Restate the full listing word for word and leave the pictures out.

*** Task data Section Begins ***

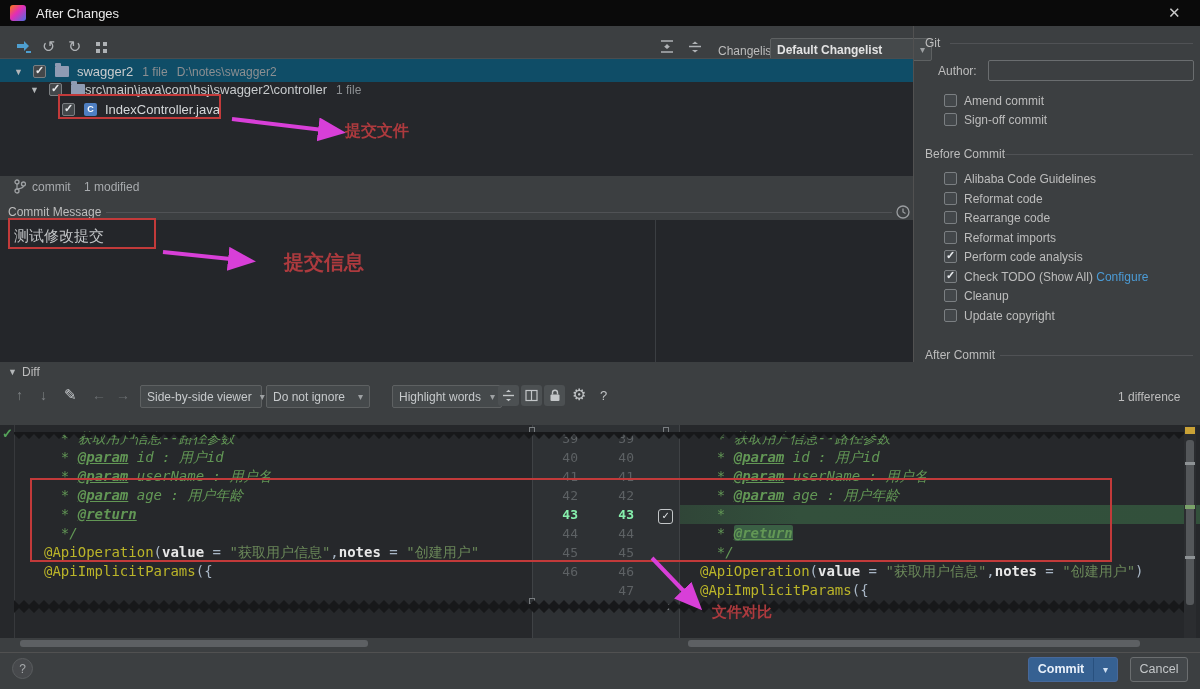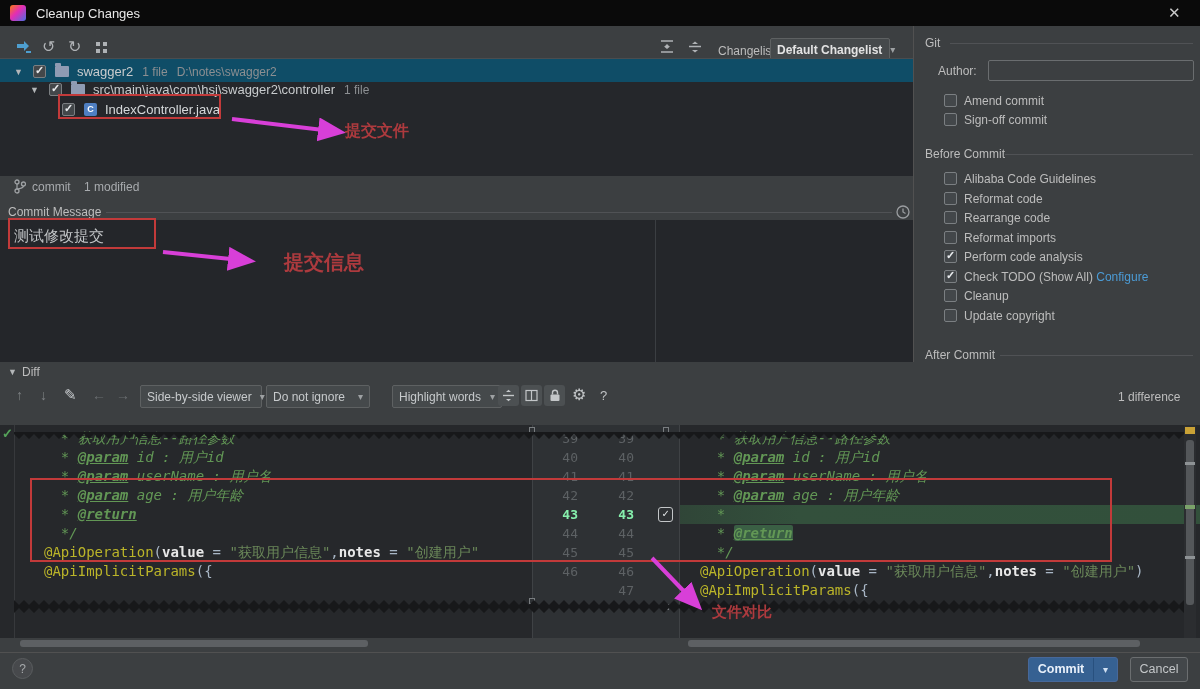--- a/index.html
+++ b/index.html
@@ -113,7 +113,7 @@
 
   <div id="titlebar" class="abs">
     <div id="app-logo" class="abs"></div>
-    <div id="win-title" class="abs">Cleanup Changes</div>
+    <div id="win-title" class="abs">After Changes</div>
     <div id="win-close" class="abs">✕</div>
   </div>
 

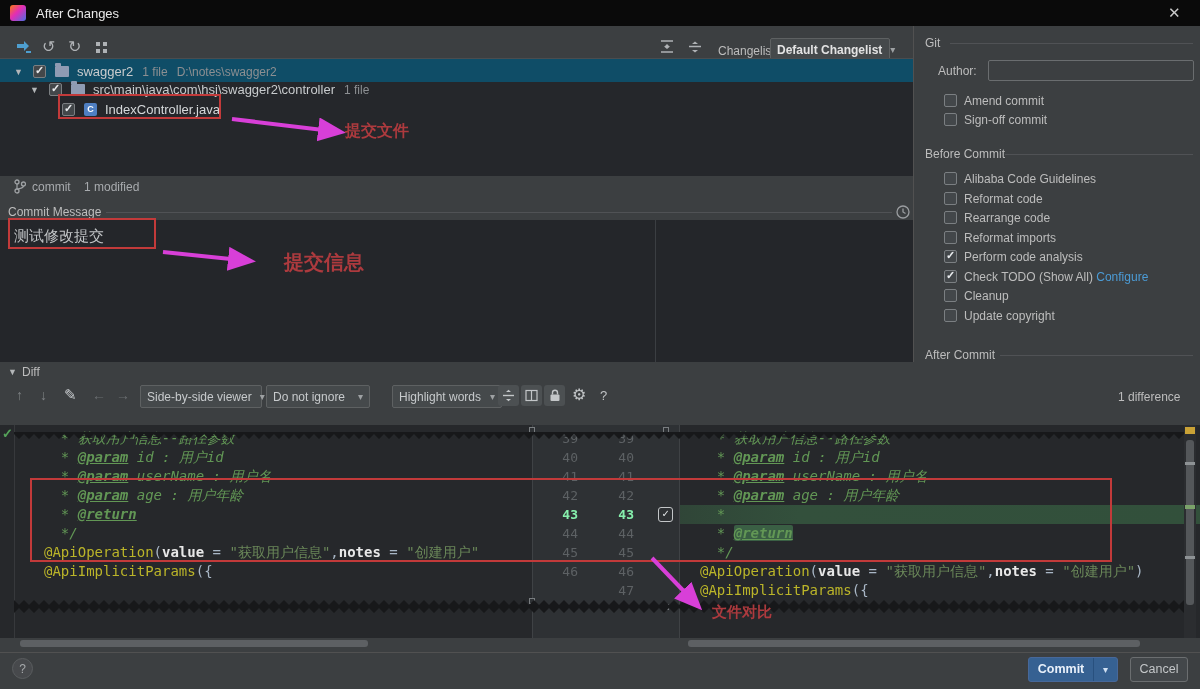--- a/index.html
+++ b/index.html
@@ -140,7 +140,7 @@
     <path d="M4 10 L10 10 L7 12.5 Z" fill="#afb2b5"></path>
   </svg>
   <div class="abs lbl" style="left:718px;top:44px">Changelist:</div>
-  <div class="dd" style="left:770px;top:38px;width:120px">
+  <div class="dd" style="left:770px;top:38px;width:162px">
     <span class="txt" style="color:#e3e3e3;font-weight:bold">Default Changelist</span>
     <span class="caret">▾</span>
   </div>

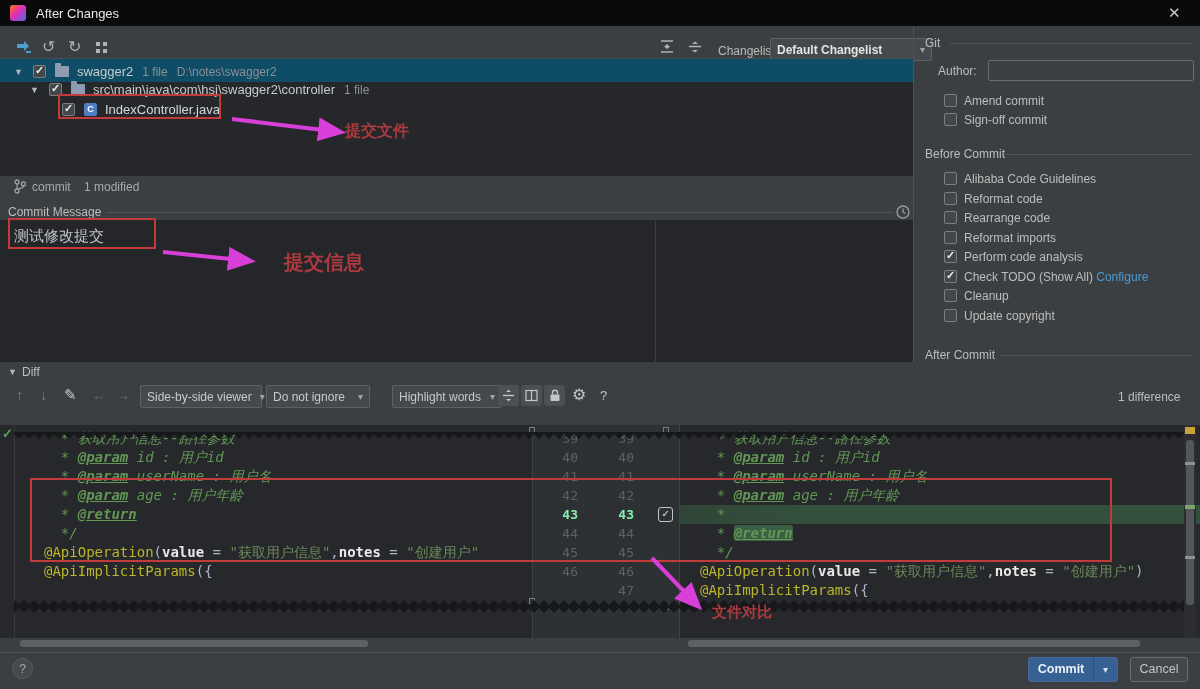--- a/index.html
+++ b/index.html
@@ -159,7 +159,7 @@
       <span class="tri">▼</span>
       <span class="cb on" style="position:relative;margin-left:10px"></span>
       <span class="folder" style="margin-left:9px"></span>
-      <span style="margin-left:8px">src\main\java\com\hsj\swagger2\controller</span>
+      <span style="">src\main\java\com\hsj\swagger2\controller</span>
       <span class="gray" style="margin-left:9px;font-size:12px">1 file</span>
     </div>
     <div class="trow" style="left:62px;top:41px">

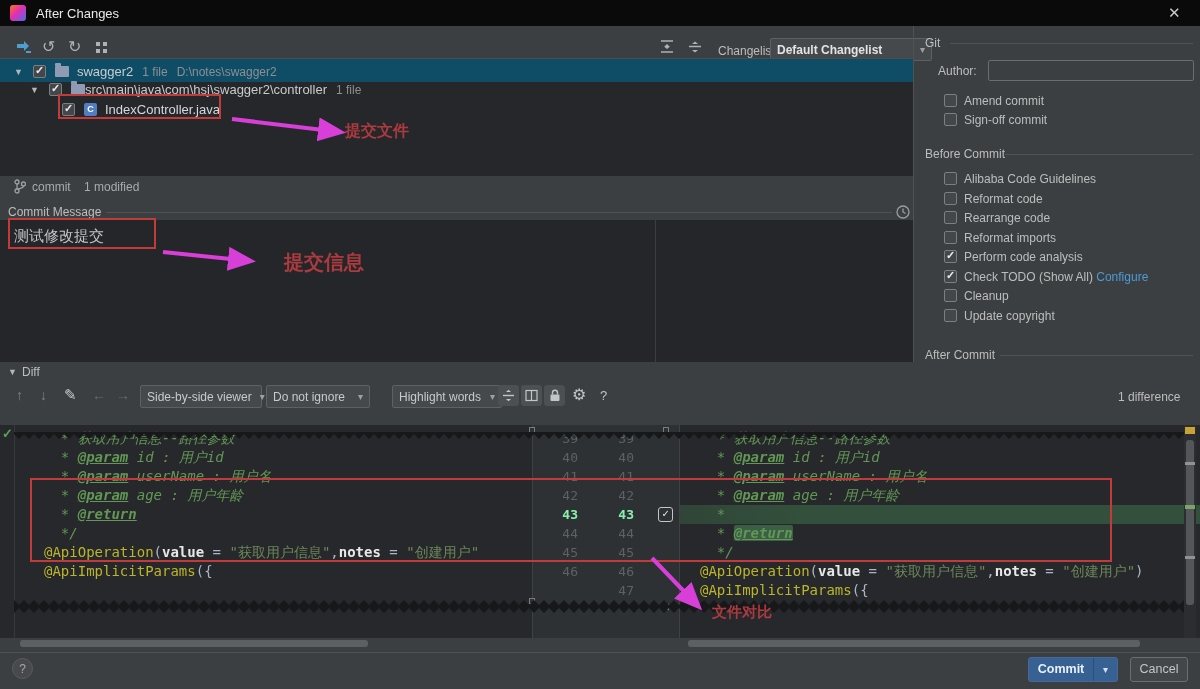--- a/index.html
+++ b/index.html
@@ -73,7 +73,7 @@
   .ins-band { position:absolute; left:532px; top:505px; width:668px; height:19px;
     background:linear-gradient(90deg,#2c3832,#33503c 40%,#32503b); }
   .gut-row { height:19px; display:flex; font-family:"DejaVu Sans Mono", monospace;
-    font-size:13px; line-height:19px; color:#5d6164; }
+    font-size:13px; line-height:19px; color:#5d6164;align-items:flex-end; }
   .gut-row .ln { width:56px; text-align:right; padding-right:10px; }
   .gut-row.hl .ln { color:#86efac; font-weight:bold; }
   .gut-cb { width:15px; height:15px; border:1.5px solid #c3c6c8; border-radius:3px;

*** Task data Section Ends ***

- [Response to this exercise]
--- a/index.html
+++ b/index.html
@@ -113,7 +113,7 @@
 
   <div id="titlebar" class="abs">
     <div id="app-logo" class="abs"></div>
-    <div id="win-title" class="abs">Cleanup Changes</div>
+    <div id="win-title" class="abs">After Changes</div>
     <div id="win-close" class="abs">✕</div>
   </div>
 

--- a/index.html
+++ b/index.html
@@ -140,7 +140,7 @@
     <path d="M4 10 L10 10 L7 12.5 Z" fill="#afb2b5"></path>
   </svg>
   <div class="abs lbl" style="left:718px;top:44px">Changelist:</div>
-  <div class="dd" style="left:770px;top:38px;width:120px">
+  <div class="dd" style="left:770px;top:38px;width:162px">
     <span class="txt" style="color:#e3e3e3;font-weight:bold">Default Changelist</span>
     <span class="caret">▾</span>
   </div>

--- a/index.html
+++ b/index.html
@@ -159,7 +159,7 @@
       <span class="tri">▼</span>
       <span class="cb on" style="position:relative;margin-left:10px"></span>
       <span class="folder" style="margin-left:9px"></span>
-      <span style="margin-left:8px">src\main\java\com\hsj\swagger2\controller</span>
+      <span style="">src\main\java\com\hsj\swagger2\controller</span>
       <span class="gray" style="margin-left:9px;font-size:12px">1 file</span>
     </div>
     <div class="trow" style="left:62px;top:41px">

--- a/index.html
+++ b/index.html
@@ -73,7 +73,7 @@
   .ins-band { position:absolute; left:532px; top:505px; width:668px; height:19px;
     background:linear-gradient(90deg,#2c3832,#33503c 40%,#32503b); }
   .gut-row { height:19px; display:flex; font-family:"DejaVu Sans Mono", monospace;
-    font-size:13px; line-height:19px; color:#5d6164; }
+    font-size:13px; line-height:19px; color:#5d6164;align-items:flex-end; }
   .gut-row .ln { width:56px; text-align:right; padding-right:10px; }
   .gut-row.hl .ln { color:#86efac; font-weight:bold; }
   .gut-cb { width:15px; height:15px; border:1.5px solid #c3c6c8; border-radius:3px;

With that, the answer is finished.